Grief. We are not alone.

There is a story I learned from Charm City Yoga’s meditation teacher, Steve Haddad; it goes like this:

Once there was a woman whose beautiful young son died suddenly. She was distraught and felt like dying herself. She went to the Buddha and asked the Blessed one to bring the boy back to life.

The Buddha, seeing the woman’s inconsolable grief wanted to help in whatever way he could.

“My dear woman,” he said, “I will bring your son back to life but first you must complete a single task.”

“Anything!” she replied.

“ You must go to the village and find someone who has not had lost a loved one to death. When you find that person ask them for a single grain of rice, bring the grain back to me and I will return your son to you.”

The woman thanked the Buddha and left to knock on doors.

The first door was answered by young girl and the woman told the occupant her story. “Have you had death or loss,” she asked? “Can you give me the grain of rice?”

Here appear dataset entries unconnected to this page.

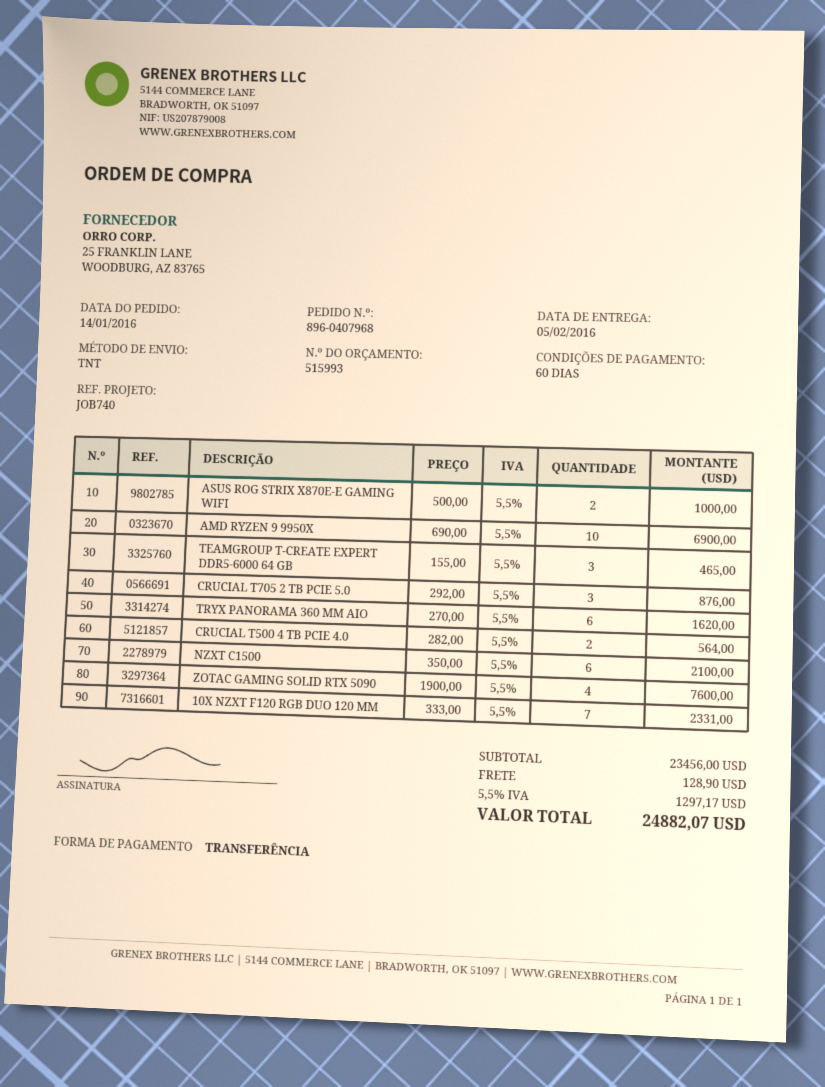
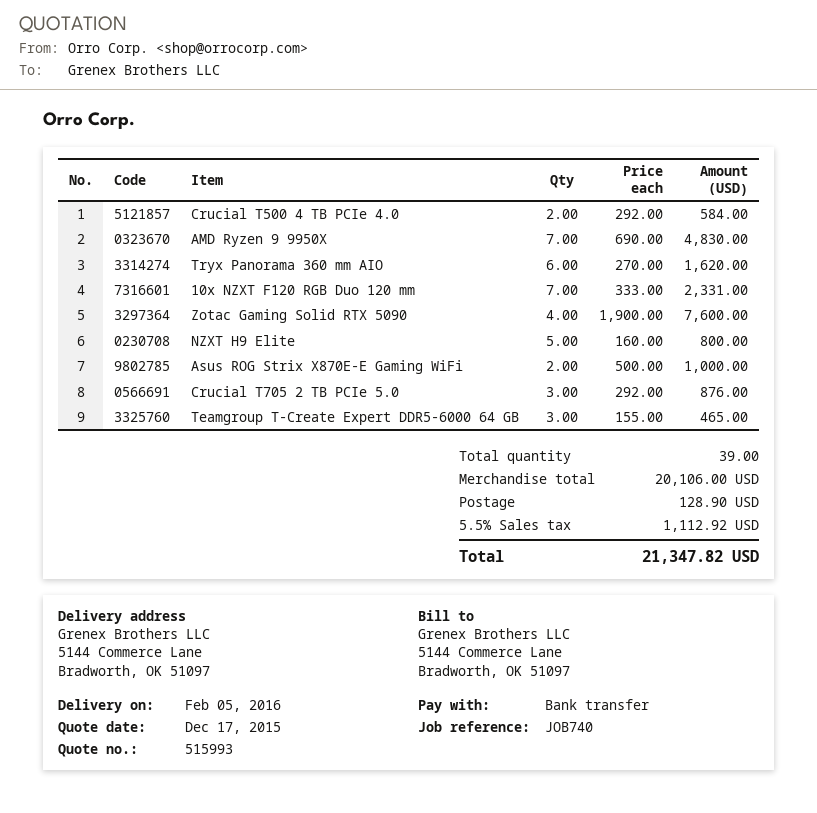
AMD RYZEN 9 9950X: 10 x 690.00 = 6900.00 -> 7 x 690.00 = 4830.00
CRUCIAL T500 4 TB PCIE 4.0: 2 x 282.00 = 564.00 -> 2 x 292.00 = 584.00
NZXT C1500: 6 x 350.00 = 2100.00 -> none
NZXT H9 Elite: none -> 5 x 160.00 = 800.00
subtotal: 23456.00 -> 20106.00
tax: 5.5% = 1297.17 -> 5.5% = 1112.92
total: 24882.07 -> 21347.82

The girl was moved by the woman’s story and wanted to help but she could not. She explained to the woman that last year her beloved mother had passed away. She, her father, and her brother felt much grief and loss.

The woman thanked her for her time and went to the next door.

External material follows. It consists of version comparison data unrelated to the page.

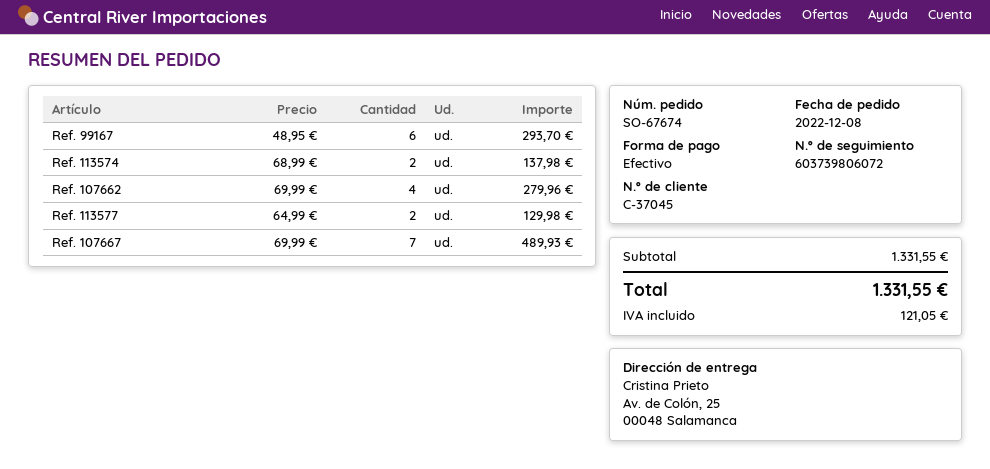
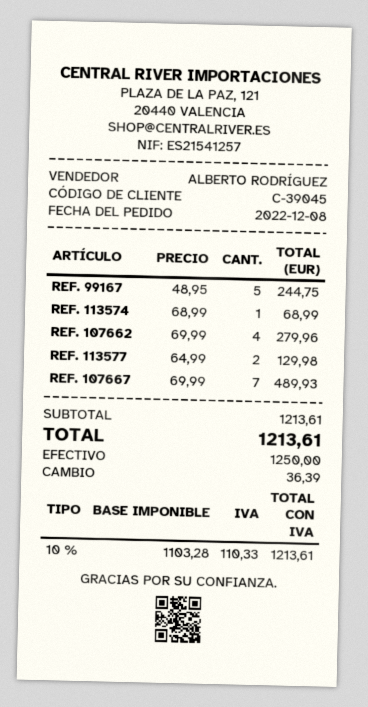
customer number: C-37045 -> C-39045
Ref. 99167: 6 x 48.95 = 293.70 -> 5 x 48.95 = 244.75
Ref. 113574: 2 x 68.99 = 137.98 -> 1 x 68.99 = 68.99
subtotal: 1331.55 -> 1213.61
tax: 121.05 -> 110.33
total: 1331.55 -> 1213.61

A gentleman answered and the woman told her story. "Unfortunately," the man replied, "I cannot help you. My beloved wife passed away this winter. I felt so much pain and loss; in fact on some days, I still cry.

The woman knocked on door after door. She knocked not only in her own village, but the next village and the next.

After three days the woman realized she was not alone her grief. She saw that everyone has suffered the loss of someone they love.

She took comfort in this understanding and though she missed her son very much; she knew she was not alone. She returned to the Buddha and they sat in meditation. The woman was able to live with her loss and the story continues. The woman reaches enlightenment and spends the rest of her life helping others heal from grief and the devastation of death.